MALDI imaging mass spectrometry for in situ proteomic analysis of preneoplastic lesions in pancreatic cancer.

The identification of new biomarkers for preneoplastic pancreatic lesions (PanINs, IPMNs) and early pancreatic ductal adenocarcinoma (PDAC) is crucial due to the diseases high mortality rate upon late detection. To address this task we used the novel technique of matrix-assisted laser desorption/ionization (MALDI) imaging mass spectrometry (IMS) on genetically engineered mouse models (GEM) of pancreatic cancer. Various GEM were analyzed with MALDI IMS to investigate the peptide/protein-expression pattern of precursor lesions in comparison to normal pancreas and PDAC with cellular resolution.
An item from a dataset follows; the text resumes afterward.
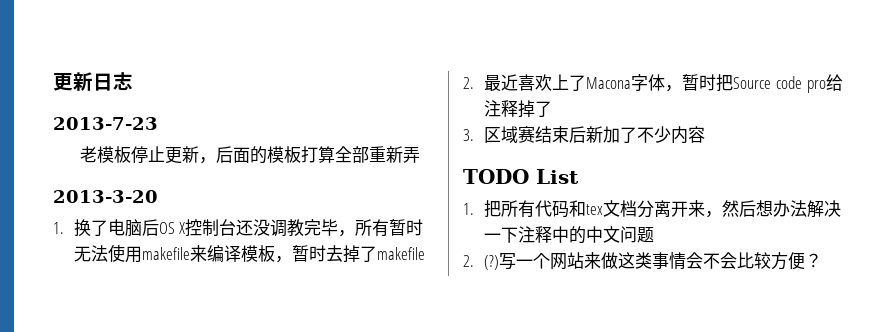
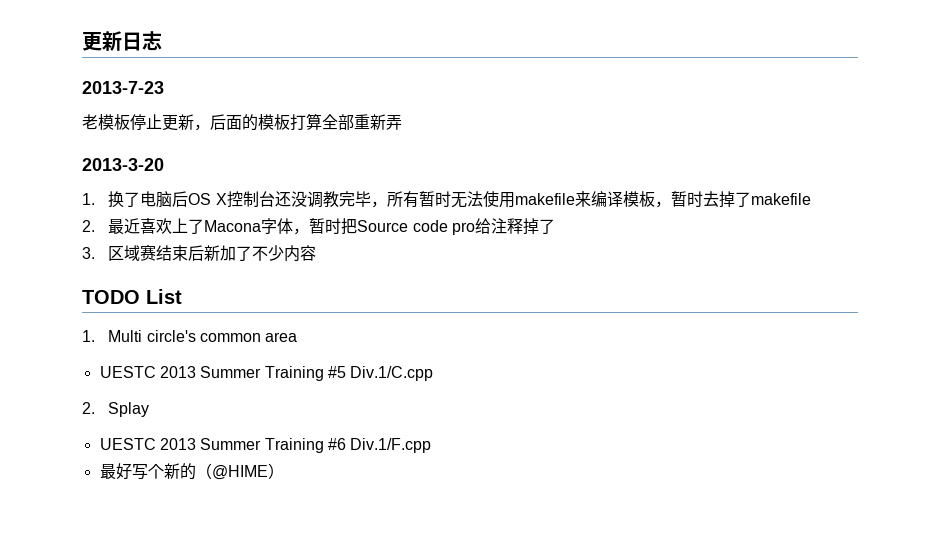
[483,200,841,218] [483,226,654,244] [463,252,822,270] 把所有代码和tex文档分离开来，然后想办法解决一下注释中的中文问题 // 2. (?)写一个网站来做这类事情会不会比较方便？ -> [108,330,298,342] [99,366,434,381] [82,402,150,417] [99,438,432,453] [99,463,284,480] Multi circle's common area // UESTC 2013 Summer Training #5 Div.1/C.cpp // 2. Splay // UESTC 2013 Summer Training #6 Div.1/F.cpp // 最好写个新的（@HIME）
Statistical analysis revealed several discriminative m/z-species between normal and diseased tissue. Intraepithelial neoplasia (PanIN) and intraductal papillary mucinous neoplasm (IPMN) could be distinguished from normal pancreatic tissue and PDAC by 26 significant m/z-species. Among these m/z-species, we identified Albumin and Thymosin-beta 4 by liquid chromatography and tandem mass spectrometry (LC-MS/MS), which were further validated by immunohistochemistry, western blot, quantitative RT-PCR and ELISA in both murine and human tissue. Thymosin-beta 4 was found significantly increased in sera of mice with PanIN lesions. Upregulated PanIN expression of Albumin was accompanied by increased expression of liver-restricted genes suggesting a hepatic transdifferentiation program of preneoplastic cells. In conclusion we show that GEM of endogenous PDAC are a suitable model system for MALDI-IMS and subsequent LC-MS/MS analysis, allowing in situ analysis of small precursor lesions and identification of differentially expressed peptides and proteins.